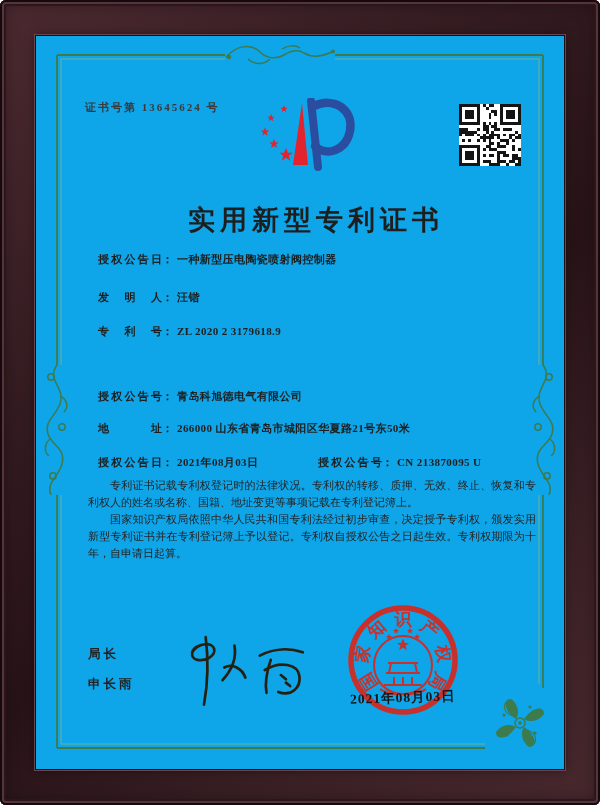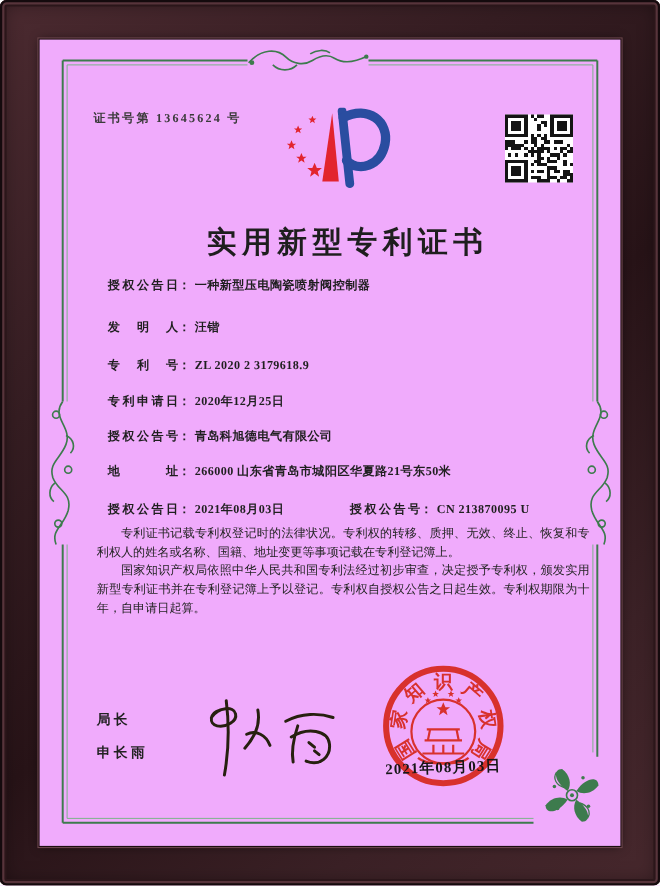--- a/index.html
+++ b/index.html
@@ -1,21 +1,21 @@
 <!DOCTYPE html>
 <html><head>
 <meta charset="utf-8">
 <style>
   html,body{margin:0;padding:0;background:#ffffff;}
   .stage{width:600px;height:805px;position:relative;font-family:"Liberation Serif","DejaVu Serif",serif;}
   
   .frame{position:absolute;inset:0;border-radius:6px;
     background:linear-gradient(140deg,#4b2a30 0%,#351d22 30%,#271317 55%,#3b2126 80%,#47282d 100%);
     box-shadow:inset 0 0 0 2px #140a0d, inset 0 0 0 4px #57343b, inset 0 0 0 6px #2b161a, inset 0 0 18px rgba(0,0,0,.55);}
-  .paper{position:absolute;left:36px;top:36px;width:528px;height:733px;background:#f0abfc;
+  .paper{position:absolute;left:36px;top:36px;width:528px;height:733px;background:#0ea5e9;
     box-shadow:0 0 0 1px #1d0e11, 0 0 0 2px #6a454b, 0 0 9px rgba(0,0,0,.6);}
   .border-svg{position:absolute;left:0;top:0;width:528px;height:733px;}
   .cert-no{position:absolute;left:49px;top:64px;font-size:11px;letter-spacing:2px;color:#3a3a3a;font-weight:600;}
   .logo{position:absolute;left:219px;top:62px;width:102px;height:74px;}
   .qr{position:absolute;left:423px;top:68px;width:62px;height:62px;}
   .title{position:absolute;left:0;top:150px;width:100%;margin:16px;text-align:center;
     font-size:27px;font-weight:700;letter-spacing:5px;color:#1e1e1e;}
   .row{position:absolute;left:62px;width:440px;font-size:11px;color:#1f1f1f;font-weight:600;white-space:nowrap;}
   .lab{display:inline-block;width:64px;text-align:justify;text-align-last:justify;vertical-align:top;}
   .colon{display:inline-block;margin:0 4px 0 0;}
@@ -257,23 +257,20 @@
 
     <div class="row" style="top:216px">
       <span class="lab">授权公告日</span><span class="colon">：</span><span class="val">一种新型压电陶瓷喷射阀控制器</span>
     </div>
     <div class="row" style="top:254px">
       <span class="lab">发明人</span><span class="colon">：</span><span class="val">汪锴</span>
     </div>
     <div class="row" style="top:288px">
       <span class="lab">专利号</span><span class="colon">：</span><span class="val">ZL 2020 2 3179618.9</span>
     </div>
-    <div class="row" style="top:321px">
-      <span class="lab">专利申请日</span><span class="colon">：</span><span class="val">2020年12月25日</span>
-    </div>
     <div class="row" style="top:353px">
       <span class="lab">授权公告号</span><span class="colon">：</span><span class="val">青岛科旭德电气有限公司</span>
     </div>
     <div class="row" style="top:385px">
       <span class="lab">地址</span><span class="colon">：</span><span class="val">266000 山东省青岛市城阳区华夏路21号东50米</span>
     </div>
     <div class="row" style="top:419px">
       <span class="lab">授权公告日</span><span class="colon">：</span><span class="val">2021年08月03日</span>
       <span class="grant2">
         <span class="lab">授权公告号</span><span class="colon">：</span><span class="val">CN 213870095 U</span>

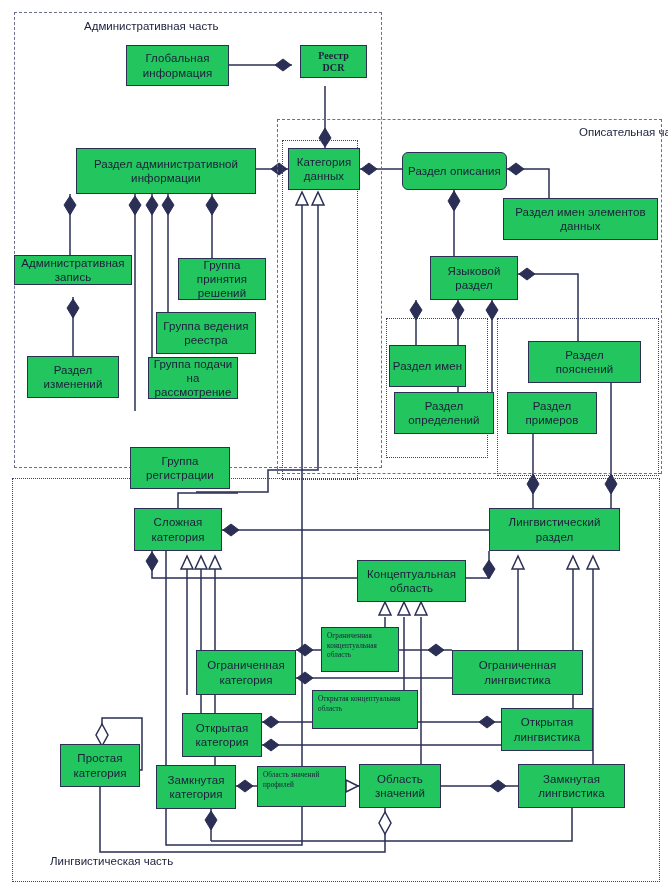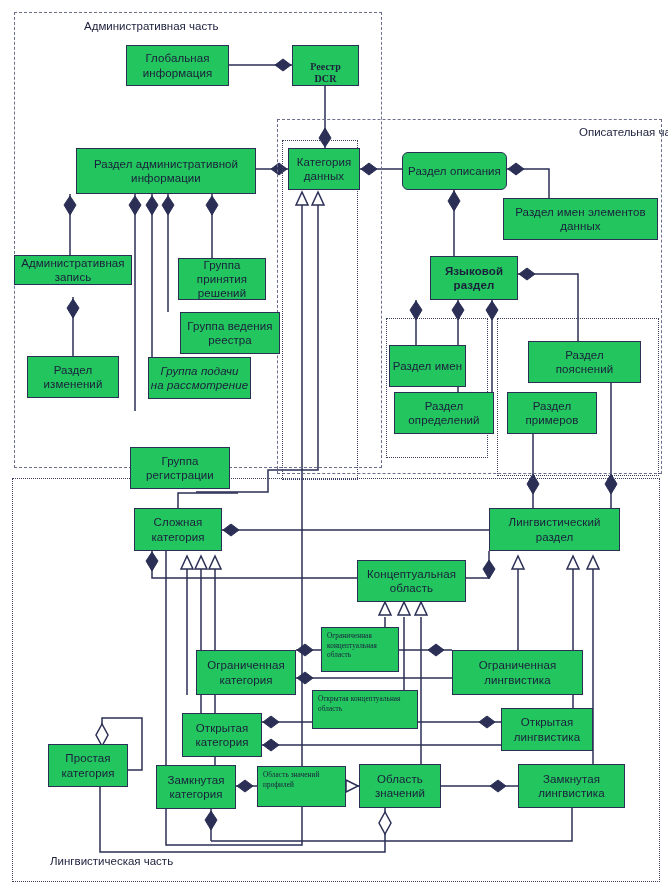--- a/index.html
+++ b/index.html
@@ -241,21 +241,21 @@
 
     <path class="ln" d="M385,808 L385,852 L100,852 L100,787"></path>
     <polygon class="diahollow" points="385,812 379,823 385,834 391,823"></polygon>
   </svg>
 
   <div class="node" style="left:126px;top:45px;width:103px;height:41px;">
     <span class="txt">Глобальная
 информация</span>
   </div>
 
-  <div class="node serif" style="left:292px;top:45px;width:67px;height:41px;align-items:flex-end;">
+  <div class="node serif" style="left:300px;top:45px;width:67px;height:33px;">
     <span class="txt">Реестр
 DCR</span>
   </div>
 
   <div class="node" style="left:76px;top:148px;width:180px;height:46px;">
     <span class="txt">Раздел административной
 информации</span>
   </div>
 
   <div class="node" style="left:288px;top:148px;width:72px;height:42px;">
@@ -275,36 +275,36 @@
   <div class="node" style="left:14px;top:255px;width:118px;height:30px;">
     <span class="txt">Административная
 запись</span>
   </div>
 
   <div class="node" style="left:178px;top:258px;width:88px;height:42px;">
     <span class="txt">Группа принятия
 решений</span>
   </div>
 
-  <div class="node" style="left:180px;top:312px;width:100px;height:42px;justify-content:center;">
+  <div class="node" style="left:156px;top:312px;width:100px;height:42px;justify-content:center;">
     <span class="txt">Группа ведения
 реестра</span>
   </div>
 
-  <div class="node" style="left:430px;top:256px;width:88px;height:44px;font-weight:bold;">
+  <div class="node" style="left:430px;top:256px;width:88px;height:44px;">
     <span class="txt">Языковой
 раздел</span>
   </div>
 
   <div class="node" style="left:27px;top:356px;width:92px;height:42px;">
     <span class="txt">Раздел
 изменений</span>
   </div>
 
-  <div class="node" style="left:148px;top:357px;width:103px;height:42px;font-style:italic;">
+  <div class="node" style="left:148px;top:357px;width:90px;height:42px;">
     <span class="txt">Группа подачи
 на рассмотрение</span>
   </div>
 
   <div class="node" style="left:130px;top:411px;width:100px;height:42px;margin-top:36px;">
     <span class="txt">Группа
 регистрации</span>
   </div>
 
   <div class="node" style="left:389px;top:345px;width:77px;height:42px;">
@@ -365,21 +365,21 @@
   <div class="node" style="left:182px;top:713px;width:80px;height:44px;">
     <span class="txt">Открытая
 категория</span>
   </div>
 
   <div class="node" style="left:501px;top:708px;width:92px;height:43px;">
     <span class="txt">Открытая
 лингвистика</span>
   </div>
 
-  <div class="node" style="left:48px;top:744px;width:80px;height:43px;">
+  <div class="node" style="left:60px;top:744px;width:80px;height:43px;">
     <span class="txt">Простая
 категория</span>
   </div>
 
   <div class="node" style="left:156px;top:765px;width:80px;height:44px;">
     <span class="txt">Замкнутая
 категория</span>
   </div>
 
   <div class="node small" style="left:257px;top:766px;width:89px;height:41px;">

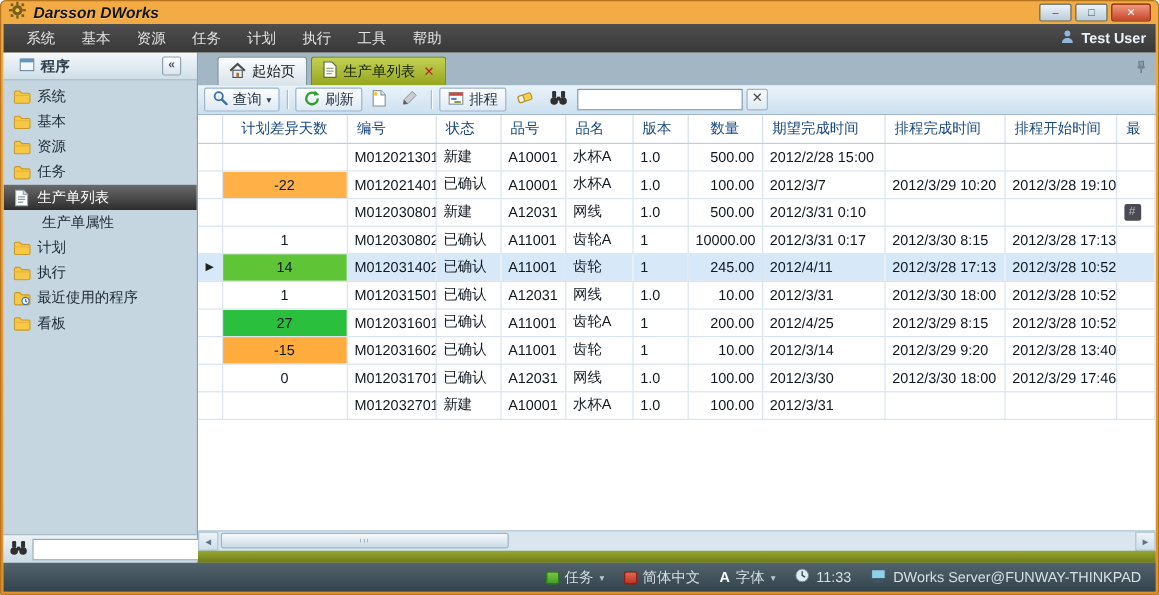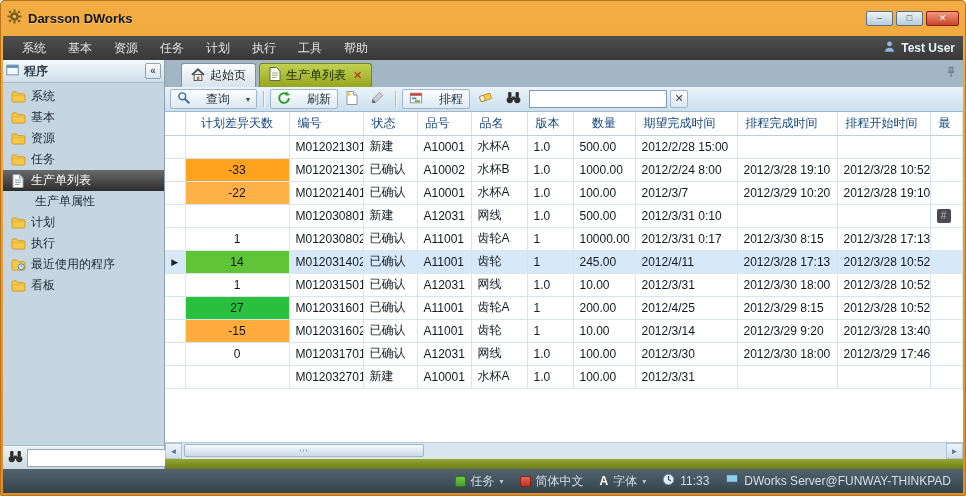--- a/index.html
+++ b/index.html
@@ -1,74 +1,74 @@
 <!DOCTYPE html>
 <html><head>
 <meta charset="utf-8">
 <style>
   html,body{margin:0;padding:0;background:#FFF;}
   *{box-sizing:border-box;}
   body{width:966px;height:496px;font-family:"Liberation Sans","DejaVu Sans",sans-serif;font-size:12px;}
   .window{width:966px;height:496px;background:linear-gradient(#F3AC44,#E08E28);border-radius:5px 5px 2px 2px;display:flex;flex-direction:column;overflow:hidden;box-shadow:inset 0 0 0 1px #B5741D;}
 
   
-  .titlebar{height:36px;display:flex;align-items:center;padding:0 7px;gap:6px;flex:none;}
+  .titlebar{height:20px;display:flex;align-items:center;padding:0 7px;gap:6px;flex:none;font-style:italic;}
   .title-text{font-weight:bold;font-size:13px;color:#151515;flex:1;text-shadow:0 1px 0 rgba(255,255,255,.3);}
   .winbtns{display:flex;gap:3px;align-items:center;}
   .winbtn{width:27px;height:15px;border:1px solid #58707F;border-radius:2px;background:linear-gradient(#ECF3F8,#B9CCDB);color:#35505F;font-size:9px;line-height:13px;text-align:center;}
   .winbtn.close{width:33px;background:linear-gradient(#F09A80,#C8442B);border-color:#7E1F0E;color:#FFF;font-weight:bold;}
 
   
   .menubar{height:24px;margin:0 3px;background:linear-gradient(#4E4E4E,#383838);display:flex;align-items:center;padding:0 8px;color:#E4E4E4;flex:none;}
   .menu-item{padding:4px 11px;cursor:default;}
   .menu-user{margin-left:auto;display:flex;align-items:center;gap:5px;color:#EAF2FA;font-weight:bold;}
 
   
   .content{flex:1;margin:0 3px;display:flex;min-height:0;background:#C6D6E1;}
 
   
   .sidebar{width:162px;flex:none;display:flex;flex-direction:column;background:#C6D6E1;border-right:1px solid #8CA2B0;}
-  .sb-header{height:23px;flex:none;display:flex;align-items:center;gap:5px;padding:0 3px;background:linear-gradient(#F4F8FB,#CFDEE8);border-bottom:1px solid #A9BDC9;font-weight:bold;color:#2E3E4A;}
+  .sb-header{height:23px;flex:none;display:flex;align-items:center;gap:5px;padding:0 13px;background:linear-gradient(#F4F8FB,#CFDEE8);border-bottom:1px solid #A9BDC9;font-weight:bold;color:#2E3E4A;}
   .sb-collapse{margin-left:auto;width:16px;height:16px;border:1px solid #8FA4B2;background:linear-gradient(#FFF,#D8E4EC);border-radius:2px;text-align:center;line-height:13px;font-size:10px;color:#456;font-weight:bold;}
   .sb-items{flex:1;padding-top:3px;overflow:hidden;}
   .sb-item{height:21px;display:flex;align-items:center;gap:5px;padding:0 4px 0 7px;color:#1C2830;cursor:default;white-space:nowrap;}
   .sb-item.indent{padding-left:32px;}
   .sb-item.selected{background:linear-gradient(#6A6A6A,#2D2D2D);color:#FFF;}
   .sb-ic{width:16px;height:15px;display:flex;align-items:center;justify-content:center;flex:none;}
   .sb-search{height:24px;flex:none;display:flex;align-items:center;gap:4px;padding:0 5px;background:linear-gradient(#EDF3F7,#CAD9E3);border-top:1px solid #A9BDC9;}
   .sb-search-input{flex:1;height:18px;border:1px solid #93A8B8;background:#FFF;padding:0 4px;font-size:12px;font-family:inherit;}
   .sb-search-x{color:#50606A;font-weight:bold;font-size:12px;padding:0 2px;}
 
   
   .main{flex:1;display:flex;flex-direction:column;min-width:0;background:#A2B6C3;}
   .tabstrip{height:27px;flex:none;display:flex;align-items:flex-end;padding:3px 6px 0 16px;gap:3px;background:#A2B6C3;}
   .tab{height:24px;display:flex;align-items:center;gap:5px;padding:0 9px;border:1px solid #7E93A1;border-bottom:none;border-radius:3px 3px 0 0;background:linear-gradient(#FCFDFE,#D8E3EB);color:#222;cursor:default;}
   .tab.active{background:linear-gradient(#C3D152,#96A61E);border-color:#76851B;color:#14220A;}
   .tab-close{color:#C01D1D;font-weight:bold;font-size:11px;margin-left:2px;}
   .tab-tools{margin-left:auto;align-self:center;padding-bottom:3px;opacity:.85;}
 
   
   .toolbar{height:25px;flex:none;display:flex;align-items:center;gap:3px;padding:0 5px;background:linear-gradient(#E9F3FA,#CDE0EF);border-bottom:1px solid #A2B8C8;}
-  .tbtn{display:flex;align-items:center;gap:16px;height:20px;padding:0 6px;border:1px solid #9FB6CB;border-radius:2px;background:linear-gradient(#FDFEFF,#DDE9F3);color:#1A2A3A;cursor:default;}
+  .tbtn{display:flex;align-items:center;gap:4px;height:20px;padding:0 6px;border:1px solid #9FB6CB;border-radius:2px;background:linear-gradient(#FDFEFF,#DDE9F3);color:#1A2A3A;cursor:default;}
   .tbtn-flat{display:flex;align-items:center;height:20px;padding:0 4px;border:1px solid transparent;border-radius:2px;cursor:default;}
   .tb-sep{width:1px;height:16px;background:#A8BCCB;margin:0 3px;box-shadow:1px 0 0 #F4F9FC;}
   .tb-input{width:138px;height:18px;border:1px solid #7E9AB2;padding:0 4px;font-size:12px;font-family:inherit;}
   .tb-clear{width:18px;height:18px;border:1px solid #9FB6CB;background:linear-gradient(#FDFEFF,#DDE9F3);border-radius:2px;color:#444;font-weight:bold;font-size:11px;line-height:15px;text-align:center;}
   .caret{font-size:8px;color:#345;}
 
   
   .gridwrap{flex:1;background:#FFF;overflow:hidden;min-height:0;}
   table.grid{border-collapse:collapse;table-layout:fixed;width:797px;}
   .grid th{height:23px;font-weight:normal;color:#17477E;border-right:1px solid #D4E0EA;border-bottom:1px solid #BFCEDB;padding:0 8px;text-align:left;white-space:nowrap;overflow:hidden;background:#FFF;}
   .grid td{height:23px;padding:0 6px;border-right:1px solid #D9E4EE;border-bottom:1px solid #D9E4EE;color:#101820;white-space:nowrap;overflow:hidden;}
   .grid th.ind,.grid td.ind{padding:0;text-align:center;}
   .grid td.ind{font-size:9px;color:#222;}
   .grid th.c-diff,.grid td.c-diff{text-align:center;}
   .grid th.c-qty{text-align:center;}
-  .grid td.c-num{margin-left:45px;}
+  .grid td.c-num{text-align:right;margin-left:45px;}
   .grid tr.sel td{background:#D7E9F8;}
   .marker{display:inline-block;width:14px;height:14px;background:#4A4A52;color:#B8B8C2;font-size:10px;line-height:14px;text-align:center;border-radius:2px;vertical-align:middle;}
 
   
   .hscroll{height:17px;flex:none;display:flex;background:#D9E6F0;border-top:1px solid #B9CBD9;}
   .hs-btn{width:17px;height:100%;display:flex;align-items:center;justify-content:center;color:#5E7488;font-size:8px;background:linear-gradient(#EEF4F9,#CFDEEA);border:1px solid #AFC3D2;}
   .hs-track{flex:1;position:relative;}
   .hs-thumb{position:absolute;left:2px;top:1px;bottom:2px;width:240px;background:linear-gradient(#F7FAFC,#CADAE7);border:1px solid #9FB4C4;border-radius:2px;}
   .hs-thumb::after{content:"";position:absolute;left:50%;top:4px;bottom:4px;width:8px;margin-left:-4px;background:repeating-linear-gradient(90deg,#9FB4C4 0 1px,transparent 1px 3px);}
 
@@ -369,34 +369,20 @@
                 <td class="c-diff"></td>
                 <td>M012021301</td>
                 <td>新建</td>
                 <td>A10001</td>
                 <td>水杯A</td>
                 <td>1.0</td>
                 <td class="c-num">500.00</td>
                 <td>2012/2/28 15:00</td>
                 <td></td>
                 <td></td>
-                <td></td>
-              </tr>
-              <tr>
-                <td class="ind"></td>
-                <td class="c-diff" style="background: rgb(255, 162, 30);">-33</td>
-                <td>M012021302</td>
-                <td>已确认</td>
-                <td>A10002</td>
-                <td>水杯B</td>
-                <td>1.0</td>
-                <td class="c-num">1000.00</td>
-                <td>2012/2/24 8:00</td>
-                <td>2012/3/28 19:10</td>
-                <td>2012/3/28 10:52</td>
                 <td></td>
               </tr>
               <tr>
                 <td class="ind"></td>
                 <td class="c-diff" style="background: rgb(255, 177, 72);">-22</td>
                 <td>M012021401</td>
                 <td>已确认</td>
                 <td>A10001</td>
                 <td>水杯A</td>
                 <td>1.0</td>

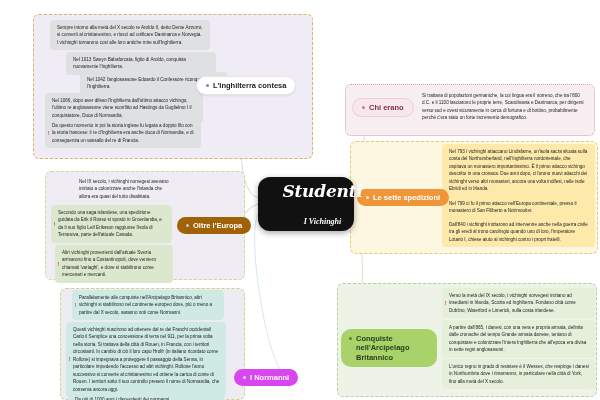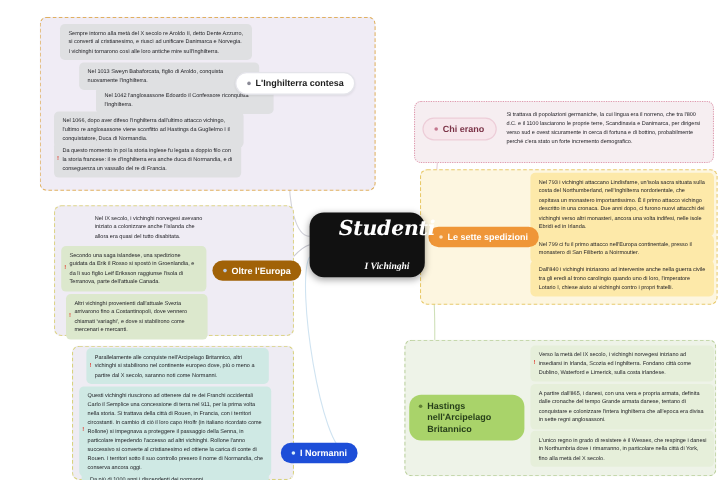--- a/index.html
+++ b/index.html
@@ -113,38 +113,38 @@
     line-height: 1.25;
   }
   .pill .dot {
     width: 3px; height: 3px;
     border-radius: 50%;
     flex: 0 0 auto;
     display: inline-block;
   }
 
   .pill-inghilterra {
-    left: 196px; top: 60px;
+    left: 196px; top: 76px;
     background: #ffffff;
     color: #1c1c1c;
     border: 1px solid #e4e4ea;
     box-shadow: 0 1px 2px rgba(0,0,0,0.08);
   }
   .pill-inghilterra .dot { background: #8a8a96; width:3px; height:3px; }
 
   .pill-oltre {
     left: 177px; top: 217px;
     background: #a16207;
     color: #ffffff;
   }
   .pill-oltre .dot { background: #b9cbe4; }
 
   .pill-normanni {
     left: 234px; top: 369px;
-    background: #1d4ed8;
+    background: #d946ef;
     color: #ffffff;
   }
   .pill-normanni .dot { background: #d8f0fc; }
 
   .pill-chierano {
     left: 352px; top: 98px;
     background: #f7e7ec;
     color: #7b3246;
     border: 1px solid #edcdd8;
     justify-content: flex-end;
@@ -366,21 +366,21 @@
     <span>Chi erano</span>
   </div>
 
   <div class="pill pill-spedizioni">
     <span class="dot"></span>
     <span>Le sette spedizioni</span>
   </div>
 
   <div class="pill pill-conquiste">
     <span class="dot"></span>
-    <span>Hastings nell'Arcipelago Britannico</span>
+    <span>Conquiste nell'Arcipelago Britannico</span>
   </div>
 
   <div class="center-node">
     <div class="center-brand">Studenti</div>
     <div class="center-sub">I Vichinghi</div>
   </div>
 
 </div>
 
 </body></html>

──────────

→ **What to work on**
Please write out only the material above, exactly, from its first line through the line that contains "box-shadow:inset 0 0 0 2px", and include no pictures.

→ **Answer to this task**
--- a/index.html
+++ b/index.html
@@ -1,21 +1,21 @@
 <!DOCTYPE html>
 <html><head>
 <meta charset="utf-8">
 <style>
   html,body{margin:0;padding:0;background:#ffffff;}
   .stage{width:600px;height:805px;position:relative;font-family:"Liberation Serif","DejaVu Serif",serif;}
   
   .frame{position:absolute;inset:0;border-radius:6px;
     background:linear-gradient(140deg,#4b2a30 0%,#351d22 30%,#271317 55%,#3b2126 80%,#47282d 100%);
     box-shadow:inset 0 0 0 2px #140a0d, inset 0 0 0 4px #57343b, inset 0 0 0 6px #2b161a, inset 0 0 18px rgba(0,0,0,.55);}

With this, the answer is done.